Extreme pessimism, market oversold and minimum allocation of funds are factors in the rebound of the US stock market. Today, every investor in the market seems to be a macro trader.
Zhitong Finance APP learned that after British policy makers promised a new round of bond purchases to prevent a systematic collapse, the S&P 500 index rose 2% on Wednesday, ending a six-day decline; Goldman Sachs' basket of stocks that were shorted by the most 4.6%; traders shorting U.S. Treasury bonds were also trapped, and the 10-year U.S. bond yield plummeted by more than 20 basis points.
Oil, gold and copper all rose by more than 2%, causing those bet that the stronger dollar would curb the rise in commodities . The largest ETFs tracking U.S. stocks, U.S. Treasury bonds, investment-grade bonds, high-yield credit and raw materials combined rose by 12%, the strongest gain since April 2020.

Figure 1
Correlation rise has become a scourge for longs and shorts, with a sharp decline in cross-assets hitting potential market speculators, while a sharp rebound has left those who bet on greater pain losing all their money. As volatility indicators rise and the market is dominated by news headlines, anyone who relies on bottom-up fundamentals to invest in the U.S. stock market will be getting harder and harder.
Old Mission Capital FICC trading director Andrew Lekas said: "The market has obtained the confidence votes needed from the Bank of England. No quantitative model can foresee this situation, so adjustments after this event will naturally push up the S&P 500."
BoE's latest move triggers future rate hikes path debate
It is understood that previously, American Union officials threatened to sacrifice economic growth to control inflation, resulting in billions of dollars in losses in stocks and bonds. Then, they announced historic policy measures that will accelerate synchronous fluctuations between the S&P 500 component and various assets. Now, the simultaneous rise of stocks on Wednesday was in sharp contrast to a few days ago, when major central banks around the world tightened monetary policies, causing uneasiness to the financial market.
This blow is particularly severe for investors in UK assets. The pound rose more than 3% from Wednesday's low after the Bank of England's bailout plan, which could cause headaches for short sellers such as BlueBay Asset Management LLP. It is understood that BlueBay Asset Management has recently taken advantage of the pound to hit an all-time high. Meanwhile, the 30-year UK Treasury yield hit its biggest drop in history, which has disturbed the bears after two days of its biggest gain in history. Huw Roberts, head of analysis at Quant Insight, a London-based analytical research firm, said: "The main drivers are inflation and major central banks tighten monetary policy to combat inflation. The agency is understood to be committed to studying the relationship between assets and macro factors. With everything in line, an unprecedented two-day volatility has the potential to spread to other markets, and the consistent volatility in these markets is almost entirely determined by the market's perception of whether policy tightening will lead to a global recession. Last month, a measure of cross-asset correlation jumped to one of the highest levels in the past 17 years.
Piper Sandler Co., Roberto, head of global policy research at Piper Sandler Co., Roberto, Roberto, head of global policy research at Piper Sandler Co., last month, last year, Roberto, a measure of cross-asset correlation, jumped to one of the highest levels in the past 17 years. "UK Treasury yields may temporarily alleviate some upward pressures, according to reflections from U.S. and other global Treasury yields, but in the long run, they will continue to be driven by a sharp central bank interest rate hike. ”

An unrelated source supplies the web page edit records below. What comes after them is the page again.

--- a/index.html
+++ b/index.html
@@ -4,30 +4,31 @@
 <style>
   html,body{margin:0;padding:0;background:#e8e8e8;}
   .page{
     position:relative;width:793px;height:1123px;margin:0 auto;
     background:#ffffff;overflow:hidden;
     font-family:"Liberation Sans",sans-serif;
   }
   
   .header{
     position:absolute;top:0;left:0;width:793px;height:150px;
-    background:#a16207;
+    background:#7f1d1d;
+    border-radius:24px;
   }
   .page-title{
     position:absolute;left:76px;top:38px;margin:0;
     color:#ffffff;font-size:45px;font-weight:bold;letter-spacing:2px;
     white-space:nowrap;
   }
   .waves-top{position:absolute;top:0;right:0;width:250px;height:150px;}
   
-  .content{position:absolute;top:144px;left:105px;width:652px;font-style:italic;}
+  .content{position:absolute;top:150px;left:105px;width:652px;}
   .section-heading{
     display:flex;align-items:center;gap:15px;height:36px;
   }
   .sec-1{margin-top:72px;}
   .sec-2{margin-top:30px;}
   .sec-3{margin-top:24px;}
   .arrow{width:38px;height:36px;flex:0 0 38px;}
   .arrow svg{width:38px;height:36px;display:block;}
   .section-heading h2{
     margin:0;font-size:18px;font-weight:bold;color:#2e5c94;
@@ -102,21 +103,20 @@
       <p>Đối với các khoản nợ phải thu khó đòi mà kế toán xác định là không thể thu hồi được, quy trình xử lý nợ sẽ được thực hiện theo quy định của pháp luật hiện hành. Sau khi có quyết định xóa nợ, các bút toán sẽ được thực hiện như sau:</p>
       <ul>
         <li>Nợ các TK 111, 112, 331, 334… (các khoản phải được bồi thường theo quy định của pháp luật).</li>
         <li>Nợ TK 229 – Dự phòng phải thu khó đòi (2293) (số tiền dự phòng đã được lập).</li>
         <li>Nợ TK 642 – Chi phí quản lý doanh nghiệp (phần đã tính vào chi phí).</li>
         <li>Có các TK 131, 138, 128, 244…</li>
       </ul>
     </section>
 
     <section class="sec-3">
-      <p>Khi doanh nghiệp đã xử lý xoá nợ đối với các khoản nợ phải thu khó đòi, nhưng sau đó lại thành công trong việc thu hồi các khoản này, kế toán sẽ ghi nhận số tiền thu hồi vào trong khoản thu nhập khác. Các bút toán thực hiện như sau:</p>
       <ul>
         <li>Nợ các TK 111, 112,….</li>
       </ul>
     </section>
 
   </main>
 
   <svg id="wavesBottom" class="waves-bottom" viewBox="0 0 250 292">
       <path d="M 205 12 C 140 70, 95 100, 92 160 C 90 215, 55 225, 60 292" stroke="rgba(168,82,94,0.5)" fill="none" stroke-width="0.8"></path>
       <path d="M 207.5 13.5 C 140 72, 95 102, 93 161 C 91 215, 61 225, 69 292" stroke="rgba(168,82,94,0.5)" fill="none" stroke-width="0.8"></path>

Although the Bank of England’s latest move sparked a debate on its path to rate hikes in the future and whether the Federal Reserve will take the same action during the financial crisis, the desire to save the market is a nightmare for shorts who have returned to the market over the past decade as central bank moves are almost endangered.
Markets remain pessimistic about the economic outlook
Bank of America’s latest survey shows that fund managers have cut stock exposure to historical lows due to market concerns about recession, while their cash holdings have reached all-time highs.
In addition, data from Morgan Stanley major brokers show that in hedge fund , the net leverage ratio was 38% last week, slightly lower than the 35% low in more than a decade that reached in June. It is reported that the net leverage ratio is an indicator of the group's long and short positions in risk preference .
Therefore, the defensive position laid the foundation for such a rebound on Wednesday. However, buying on dips proved to be a futile strategy throughout 2022, with each rebound in bond and stocks subsequently frustrated. In fact, a Bloomberg model that tracks portfolios of 60% stocks and 40% fixed-income securities fell 20%, heading towards its worst year since the 2008 financial crisis.

Figure 2
Prestone Research Director Chris Weston, Pepperstone Group Ltd., said: "There are some incredible twists and turns in the news flow. The announcements and policy changes from the Bank of England and the Trass government are very unstable and seem to be made in a hurry."